The image, released Tuesday at the South by Southwest conference in Austin, Texas, shows the Wolf-Rayet star in unprecedented detail, casting a shimmering purple halo as it exhales gas. As gas moves away from the star, it cools, and cosmic dust forms and glows in infrared light that can be detected by Webb, According to NASA.

Massive stars only race through their life cycles some of them It undergoes a short Wolf-Rayet phase before going supernova, which makes Webb’s detailed observations of this rare phase valuable to astronomers,” the space agency said in a statement.

The rare sight of a Wolf-Rayet star — among the brightest, most massive, and most briefly detectable — was one of the first observations made by NASA’s James Webb Space Telescope in June 2022, according to the agency.


The image is celebrated for its ability to shed more light on the origins of constellations, planets, and the universe as a whole.

“What a show like this depicts are the star’s final moments, which are really important in terms of stellar evolution and how the elements that make life possible, like, actually form,” according to CBS News space analyst Bill Harwood. “[Webb’s] Being able to see things like the Wolf-Rayet star in unprecedented detail really does promise great things for the future.
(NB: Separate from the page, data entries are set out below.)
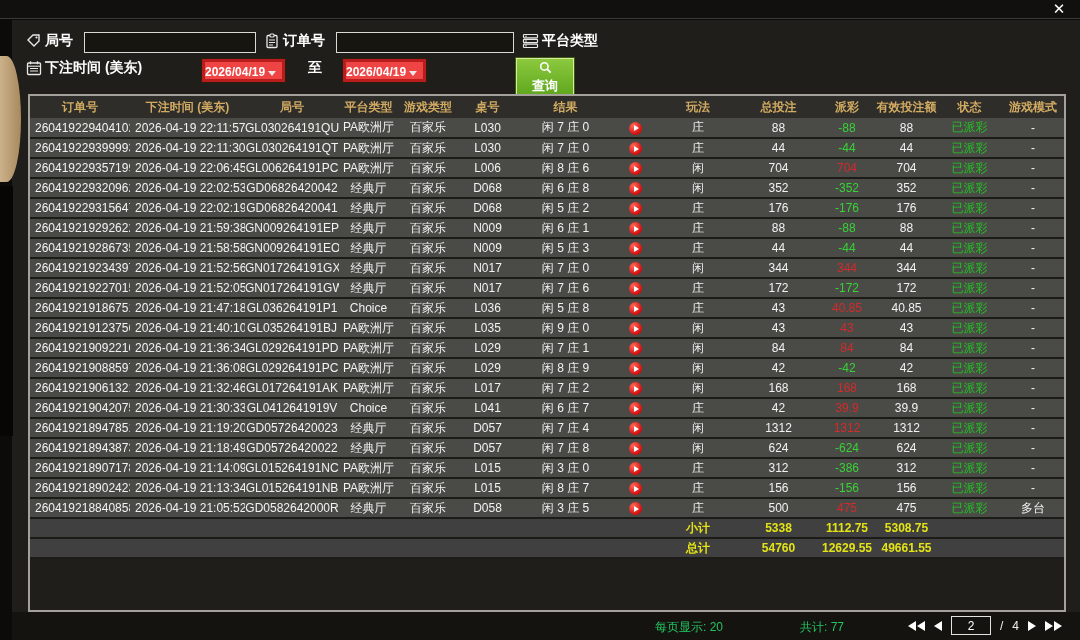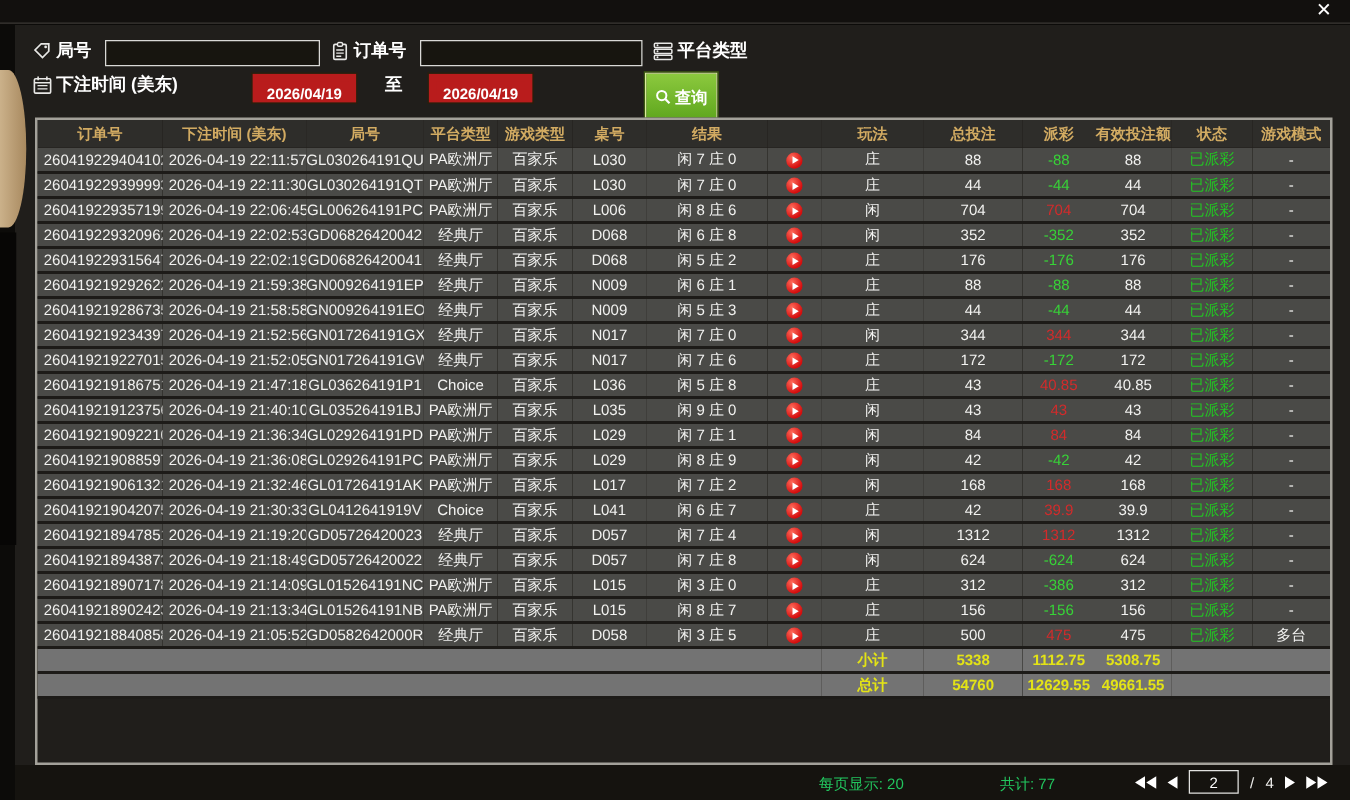--- a/index.html
+++ b/index.html
@@ -28,8 +28,8 @@
     border:1px solid #8a6228; outline:1px solid #3a2d14; color:#fff; font-size:12px; line-height:21px;
     padding-left:8px; cursor:pointer; }
   .dropdown .arr { position:absolute; right:8px; top:8px; width:0; height:0; border-left:5px solid transparent; border-right:5px solid transparent; border-top:6px solid #e8e8e8; }
-  .datebox { position:absolute; top:39px; width:83px; height:23px; background:#b91c1c; border:6px solid #b91c1c; outline:1px solid #2a1f0d;
-    color:#fff; font-size:12px; font-weight:bold; text-align:center; line-height:21px; cursor:pointer; }
+  .datebox { position:absolute; top:39px; width:83px; height:23px; background:#ef4444; border:3px solid #b91c1c; outline:1px solid #2a1f0d;
+    color:#fff; font-size:12px; font-weight:bold; line-height:21px; cursor:pointer; }
   .datebox .arr { display:inline-block; width:0; height:0; border-left:4px solid transparent; border-right:4px solid transparent; border-top:5px solid #e8e8e8; margin-left:3px; }
   .querybtn { position:absolute; left:504px; top:38px; width:58px; height:39px; background:linear-gradient(#8cc93e,#5ea61d);
     border:1px solid #d9ec9c; outline:1px solid #3c5a12; color:#fff; font-size:13px; font-weight:bold;

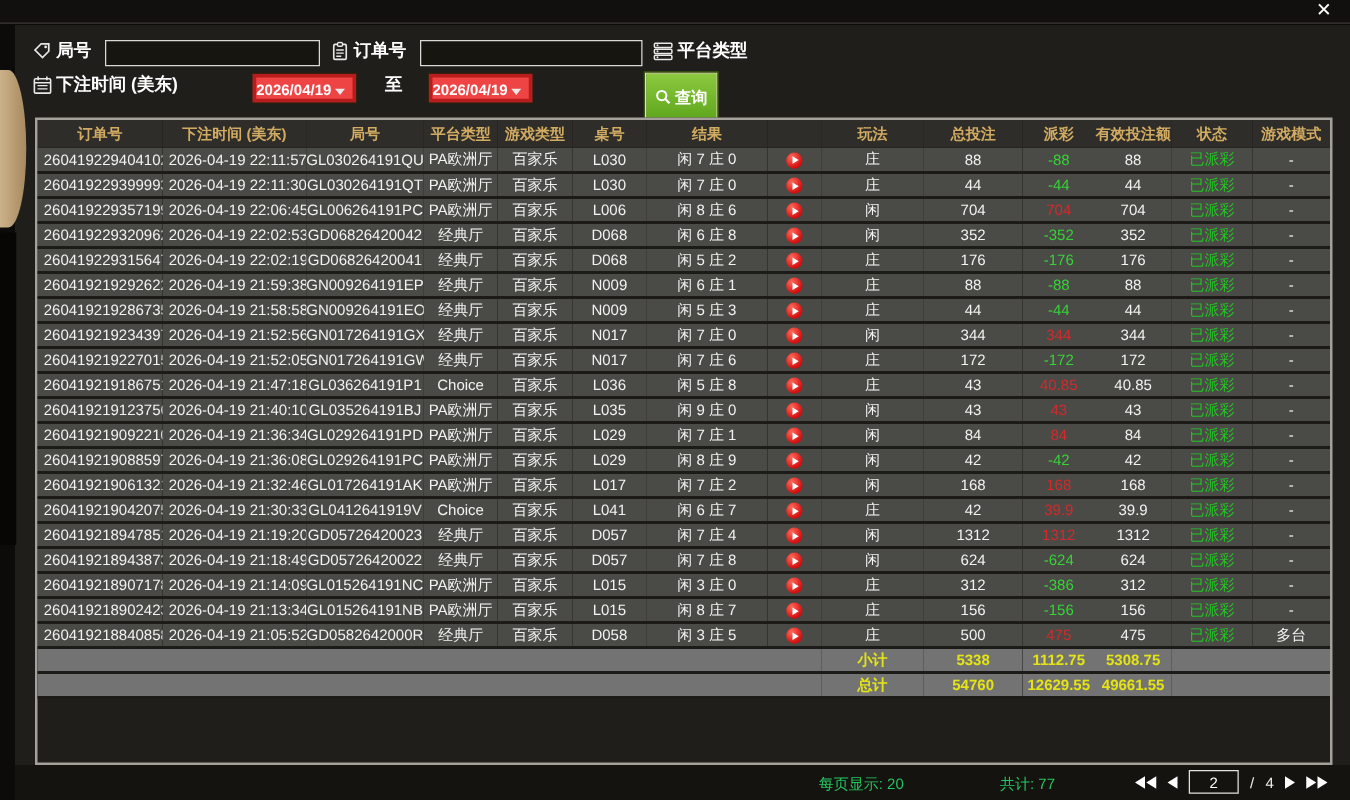--- a/index.html
+++ b/index.html
@@ -33,7 +33,7 @@
   .datebox .arr { display:inline-block; width:0; height:0; border-left:4px solid transparent; border-right:4px solid transparent; border-top:5px solid #e8e8e8; margin-left:3px; }
   .querybtn { position:absolute; left:504px; top:38px; width:58px; height:39px; background:linear-gradient(#8cc93e,#5ea61d);
     border:1px solid #d9ec9c; outline:1px solid #3c5a12; color:#fff; font-size:13px; font-weight:bold;
-    display:flex; align-items:center; justify-content:center; gap:3px; cursor:pointer; }
+    display:flex; align-items:center; justify-content:center; gap:3px; cursor:pointer;flex-direction:column; }
 
   
   .tblwrap { position:absolute; left:16px; top:74px; width:1038px; height:518px; border:2px solid #a3a19a; background:#201e1b; }

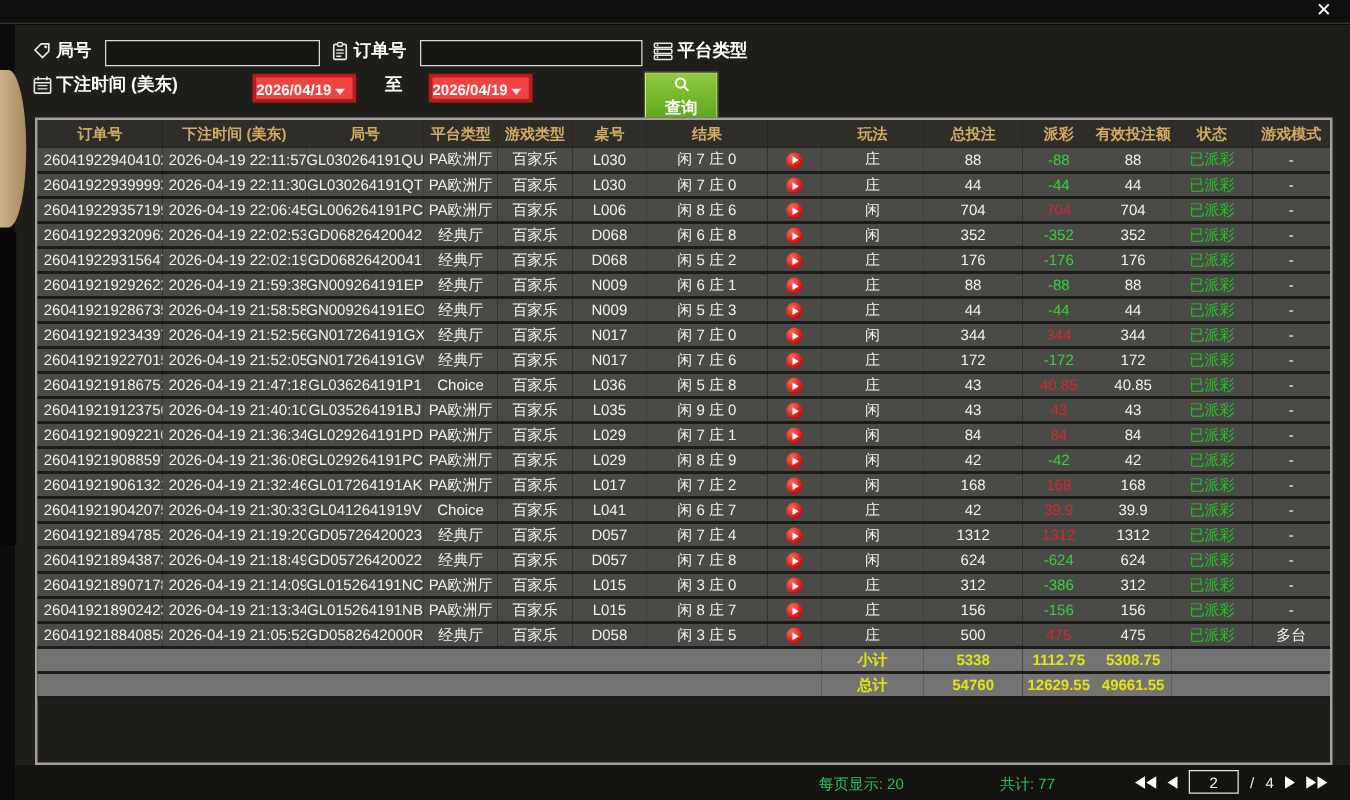--- a/index.html
+++ b/index.html
@@ -50,7 +50,7 @@
     background:radial-gradient(circle at 35% 30%, #ff6a5a, #d40d0d 70%); position:relative; vertical-align:middle; cursor:pointer; }
   .playbtn::after { content:""; position:absolute; left:5px; top:3.5px; width:0; height:0;
     border-left:5px solid #fff; border-top:3px solid transparent; border-bottom:3px solid transparent; }
-  tr.sumrow td { background:#737373; color:#e3e316; font-weight:bold; }
+  tr.sumrow td { background:#404040; color:#e3e316; font-weight:bold; }
 
   
   .footer { position:absolute; left:0; bottom:0; width:1068px; height:28px; background:#15130f; }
I think he will continue to blow our minds.”

In addition, NASA said it hopes to learn more about the origin of cosmic dust that can survive a supernova explosion.

“Despite the many essential roles dust plays, there is still more dust in the universe than astronomers’ current theories of dust formation can explain,” the space agency said. “The universe is running on dust budget surplus.”

The dying star was one of the first observations made by the Webb telescope in June 2022, according to NASA.

The star, 15,000 light-years away, is 30 times more massive than our sun and has already shed enough material to account for 10 suns, according to the space agency.